#### Listed entries ####

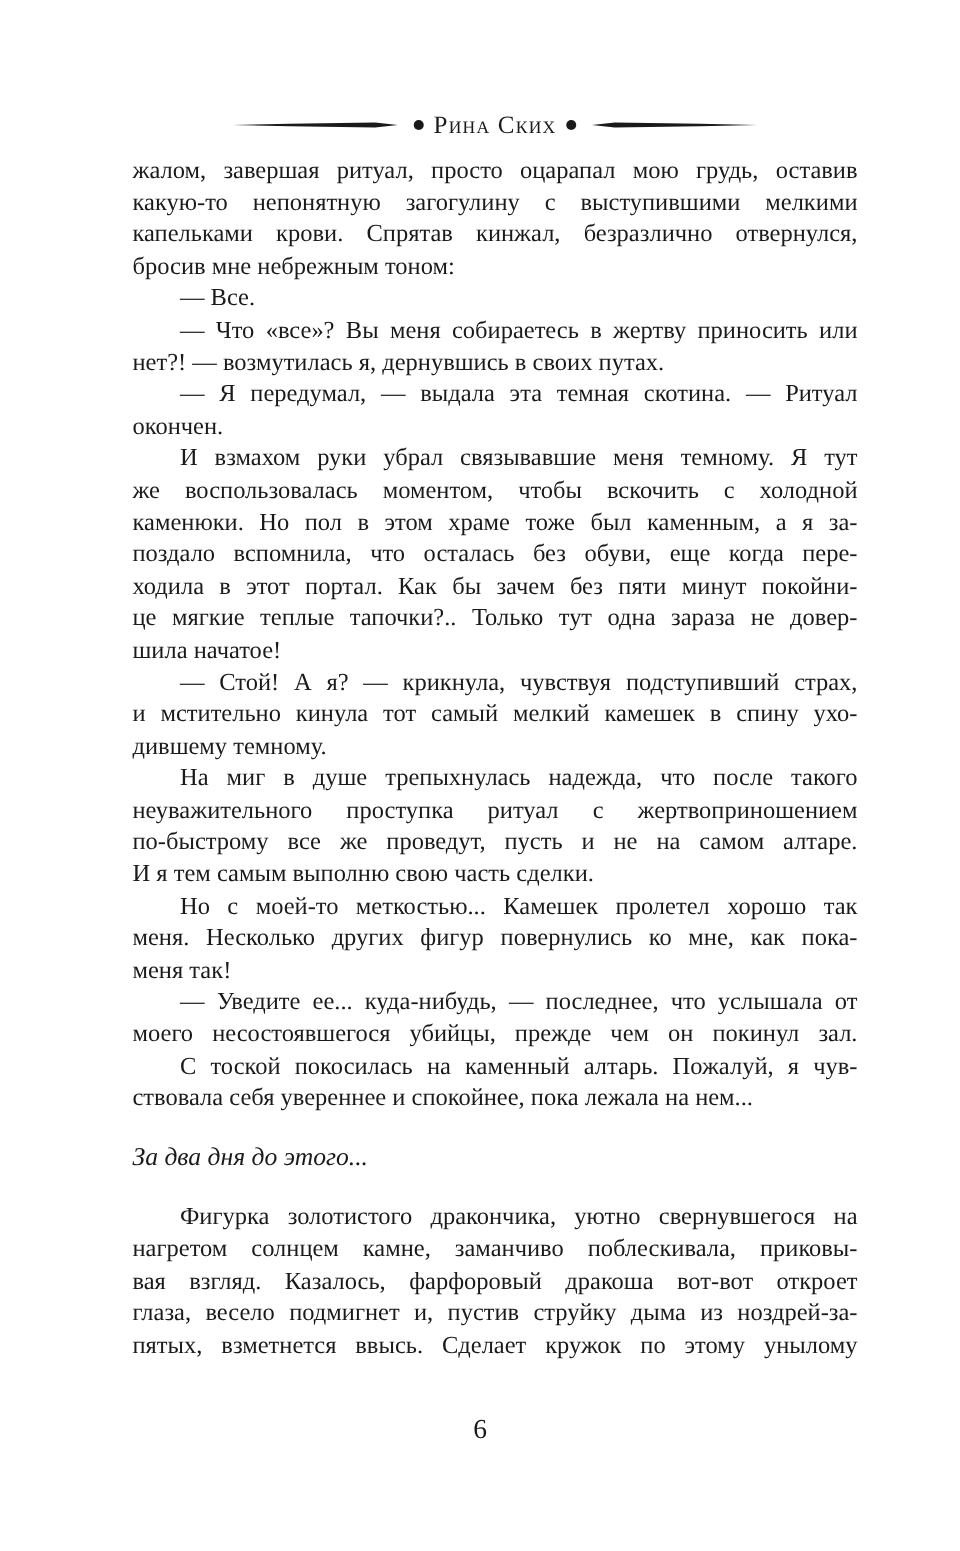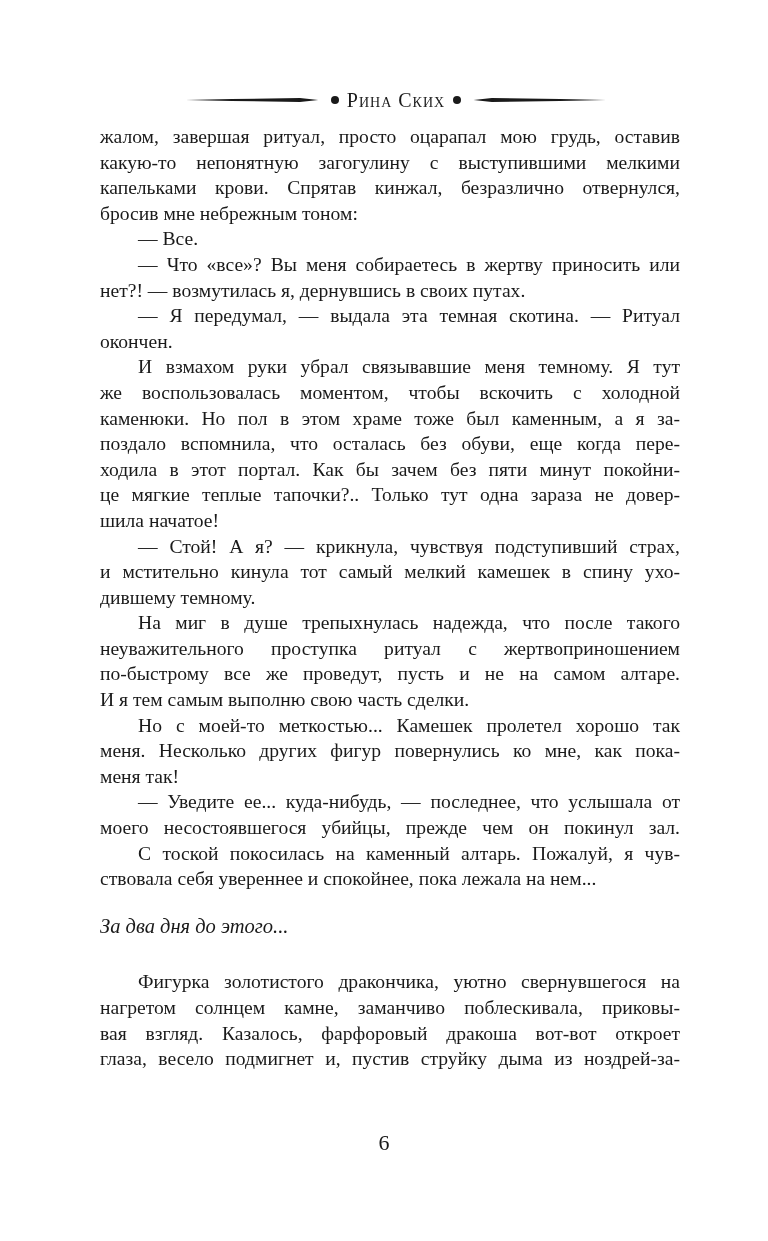--- a/index.html
+++ b/index.html
@@ -11,7 +11,7 @@
   .orn svg { position:absolute; top:0; left:0; width:100%; height:12px; }
   .dot { width:8px; height:8px; border-radius:50%; background:#1a1a1a; margin:0 8px; }
   .runhead { font-size:20px; letter-spacing:1px; font-variant:small-caps; white-space:nowrap; }
-  .text { position:absolute; left:100px; top:124px; width:580px; font-size:19.6px; line-height:25.6px; }
+  .text { position:absolute; left:106px; top:124px; width:580px; font-size:19.6px; line-height:25.6px; }
   .line { display:block; text-align:justify; text-align-last:justify; white-space:nowrap; }
   .line.last { text-align-last:left; }
   .ind1 { padding-left:38px; }

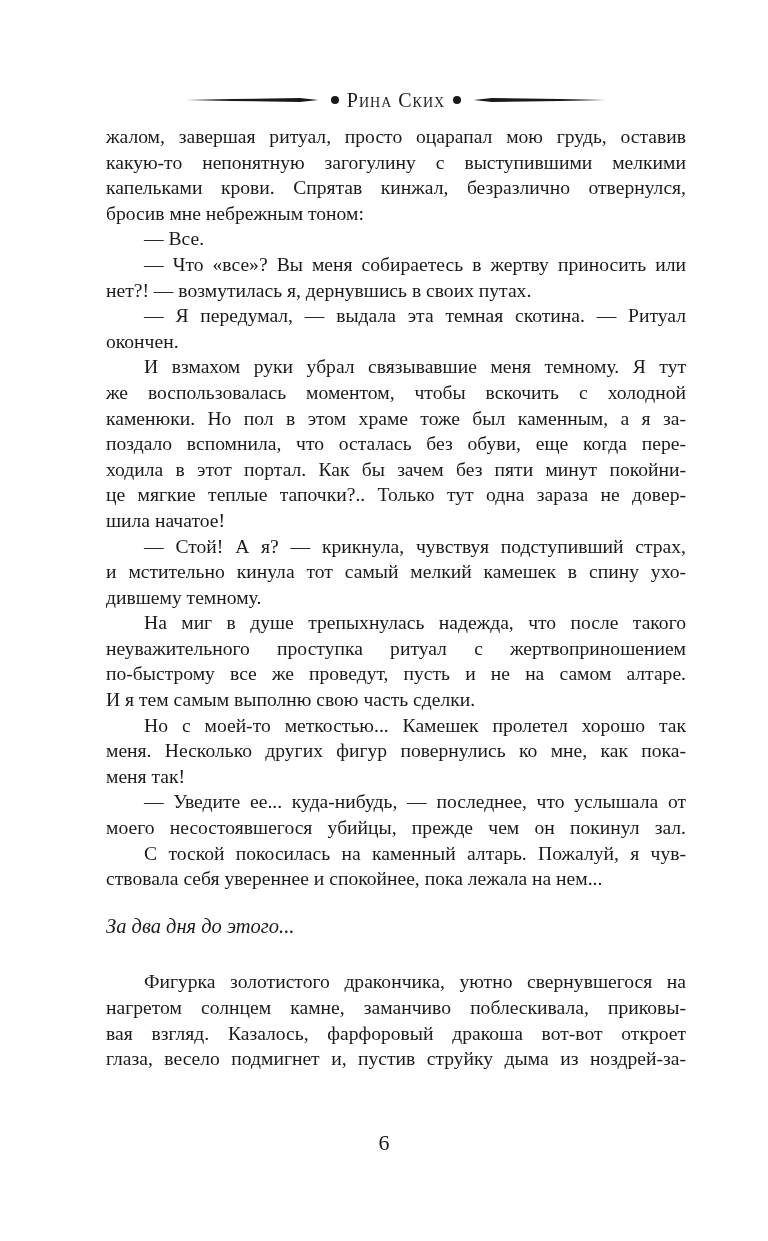--- a/index.html
+++ b/index.html
@@ -15,7 +15,7 @@
   .line { display:block; text-align:justify; text-align-last:justify; white-space:nowrap; }
   .line.last { text-align-last:left; }
   .ind1 { padding-left:38px; }
-  .section { margin:22px 0 30px 0; font-style:italic; font-size:20.5px; }
+  .section { margin:22px 0 22px 0; font-style:italic; font-size:20.5px; }
   .pagenum { position:absolute; top:1130px; left:0; width:768px; text-align:center; font-size:22px; }
 </style>
 </head>

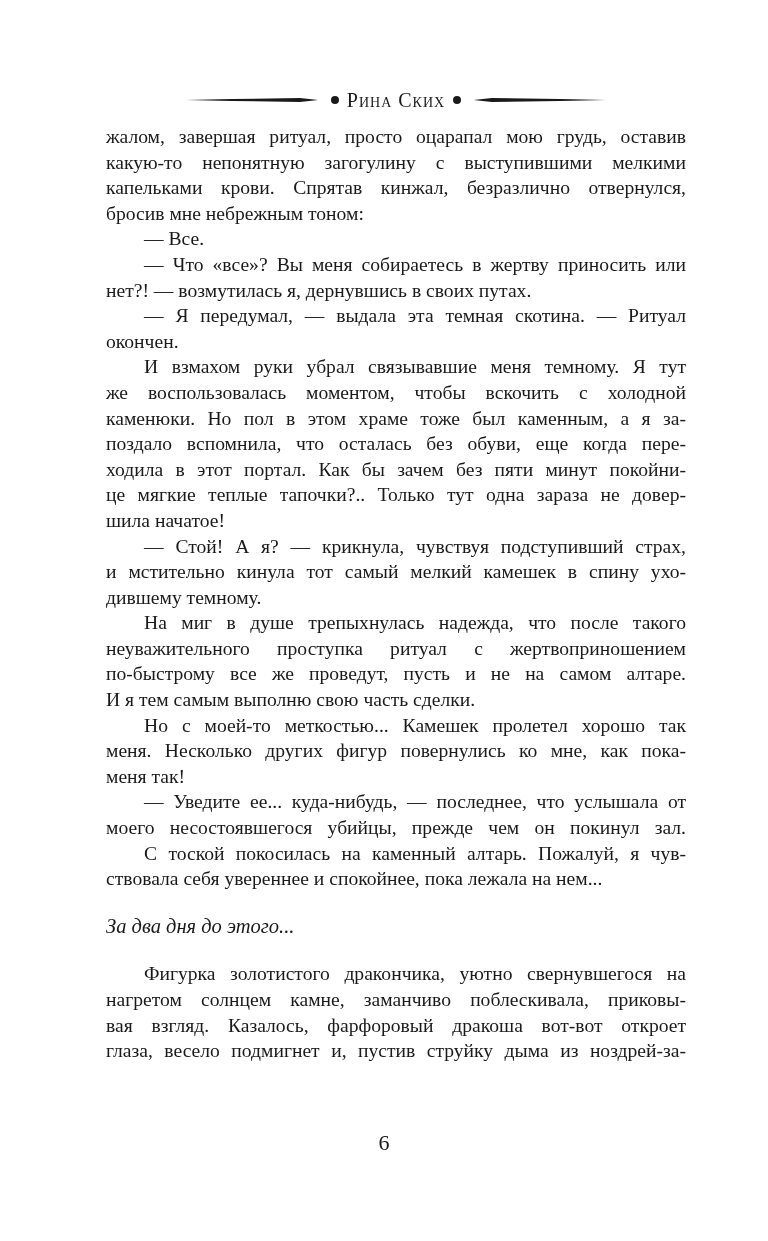--- a/index.html
+++ b/index.html
@@ -76,6 +76,7 @@
       <span class="line">нагретом солнцем камне, заманчиво поблескивала, приковы-</span>
       <span class="line">вая взгляд. Казалось, фарфоровый дракоша вот-вот откроет</span>
       <span class="line">глаза, весело подмигнет и, пустив струйку дыма из ноздрей-за-</span>
+      <span class="line">пятых, взметнется ввысь. Сделает кружок по этому унылому</span>
     </div>
 </div>
 

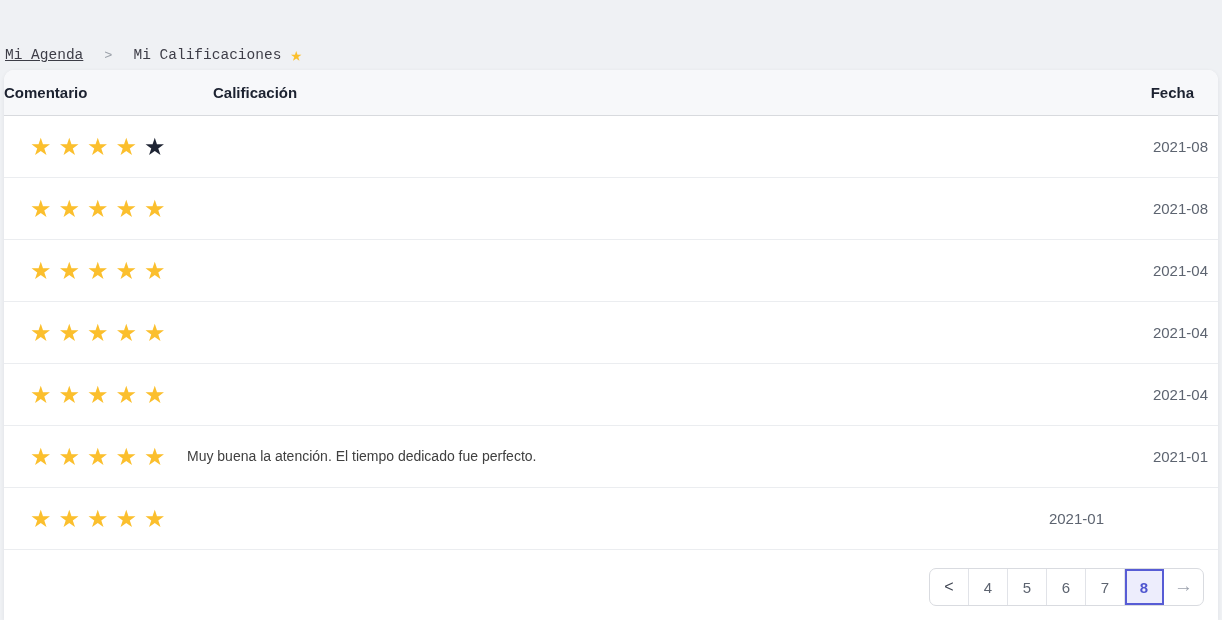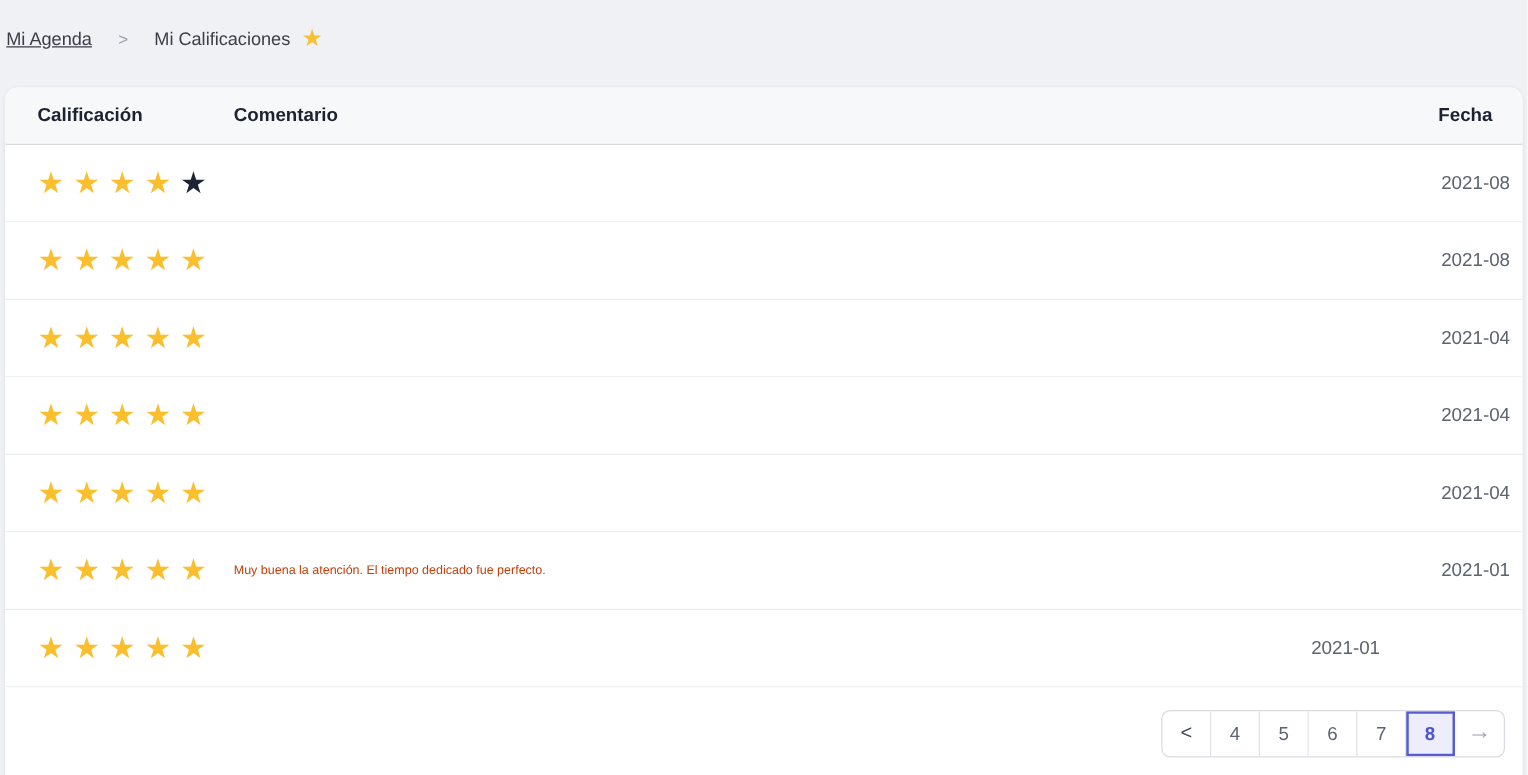--- a/index.html
+++ b/index.html
@@ -11,8 +11,8 @@
   }
   
   .breadcrumb {
-    height: 70px; display: flex; align-items: center;
-    padding: 0 0 7px 5px; font-size: 14.5px; color: #3d3d47;
+    height: 70px; display: flex; align-items: flex-end;
+    padding: 0 0 7px 5px; font-size: 14.5px; color: #3d3d47; font-family: Liberation Mono, monospace;
   }
   .bc-link { color: #3d3d47; text-decoration: underline; cursor: pointer; }
   .bc-sep { color: #9aa0a8; margin: 0 21px; font-size: 13.5px; }

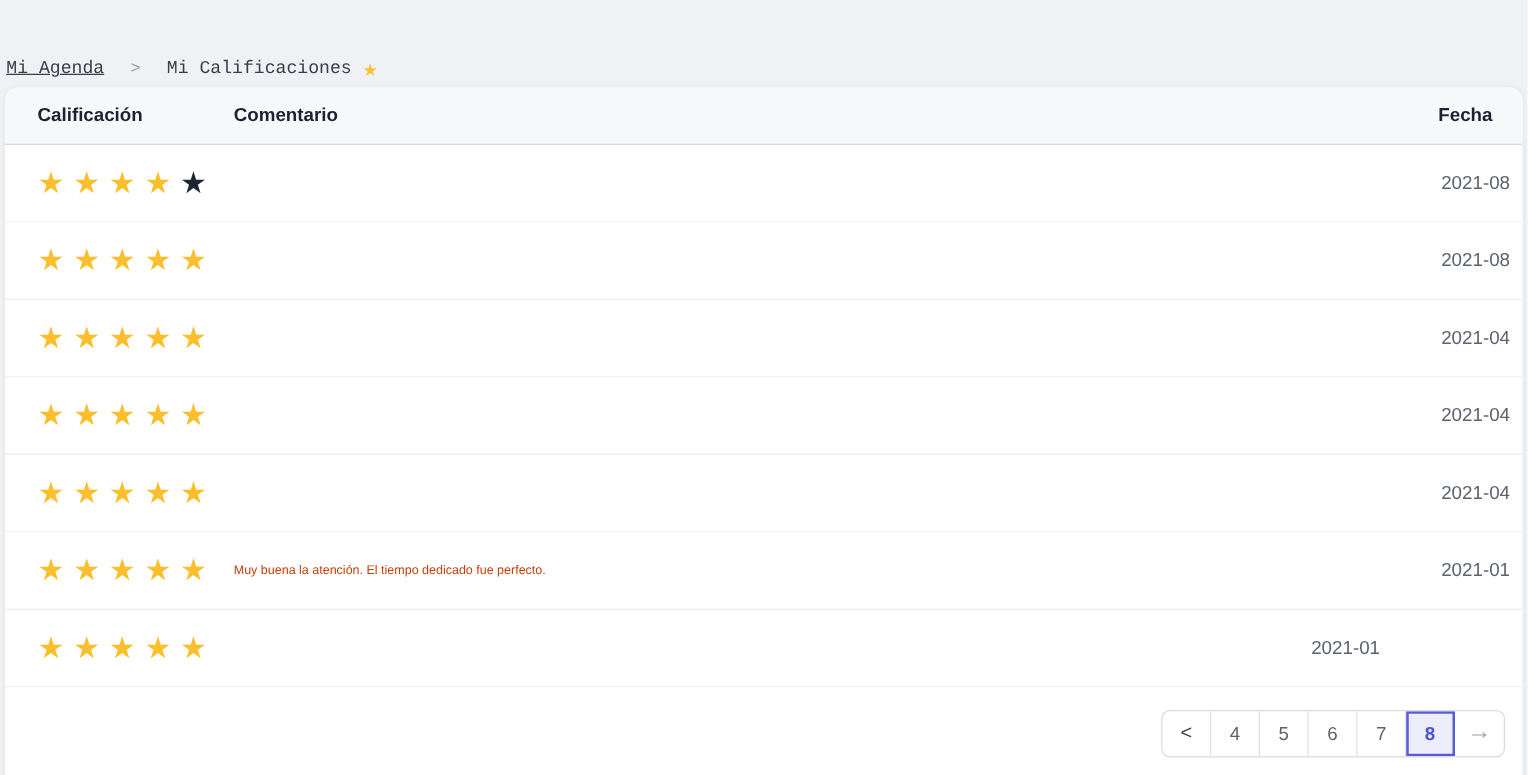--- a/index.html
+++ b/index.html
@@ -80,8 +80,8 @@
 
 <div class="card">
   <div class="thead">
+    <div class="th th-comment">Comentario</div>
     <div class="th th-rating">Calificación</div>
-    <div class="th th-comment">Comentario</div>
     <div class="th th-date">Fecha</div>
   </div>
   <div class="tbody" id="tbody">

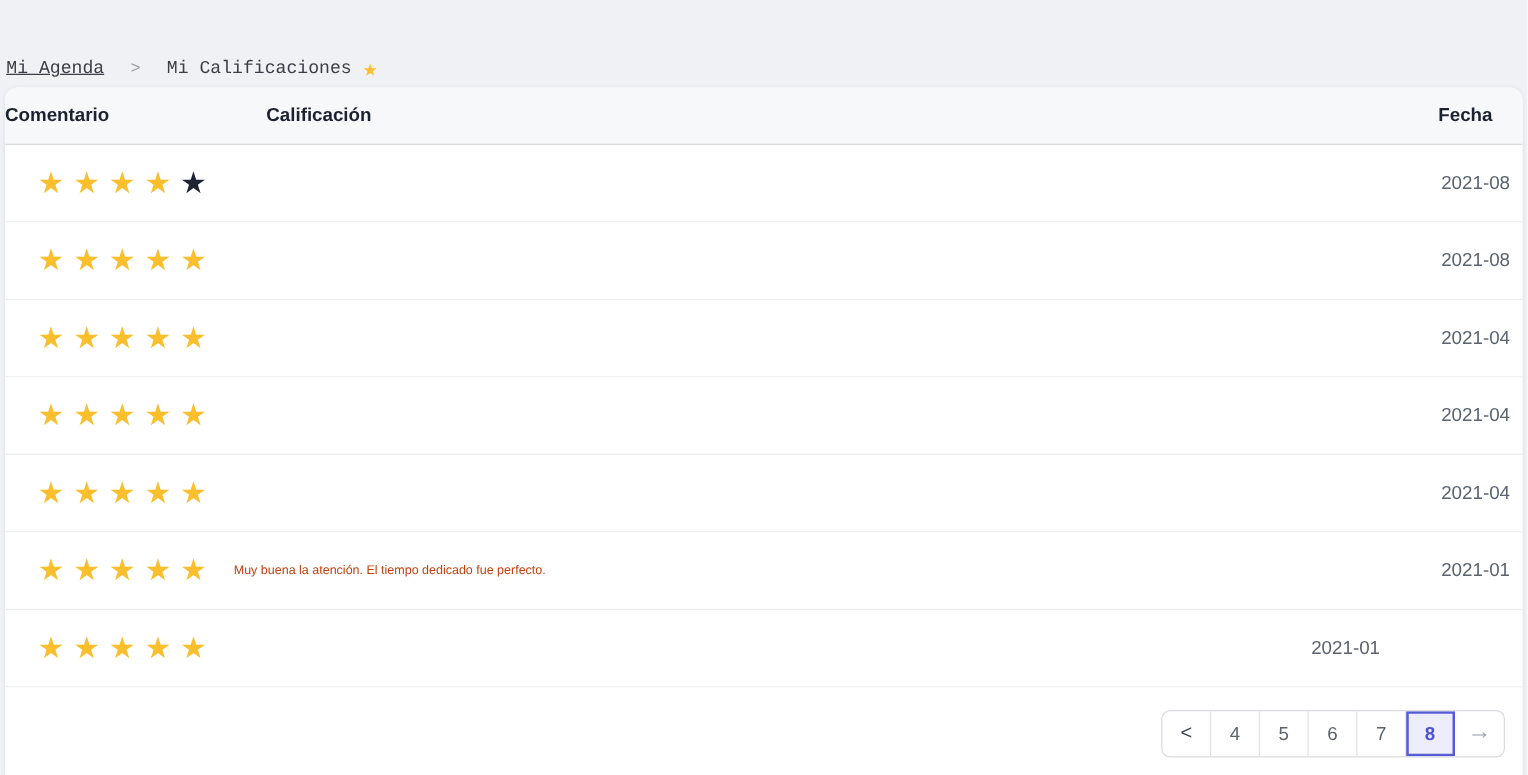--- a/index.html
+++ b/index.html
@@ -41,7 +41,7 @@
   .td-rating { padding-left: 26px; white-space: nowrap; line-height: 1; }
   .star { font-size: 24px; margin-right: 7px; display: inline-block; }
   .td-comment {
-    font-size: 10px; color: #c2410c; line-height: 1.5;
+    font-size: 14px; color: #404040; line-height: 1.5;
     padding: 12px 24px 12px 0;
   }
   .td-date { text-align: right; padding-right: 10px; font-size: 15px; color: #5d6470; }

####

Copy every line in the records above that contains the word "padding".

Answer
   .ind1 { padding-left:38px; }
   .ind1 { padding-left:38px; }
-    padding: 0 0 7px 5px; font-size: 14.5px; color: #3d3d47;
+    padding: 0 0 7px 5px; font-size: 14.5px; color: #3d3d47; font-family: Liberation Mono, monospace;
   .td-rating { padding-left: 26px; white-space: nowrap; line-height: 1; }
     padding: 12px 24px 12px 0;
   .td-date { text-align: right; padding-right: 10px; font-size: 15px; color: #5d6470; }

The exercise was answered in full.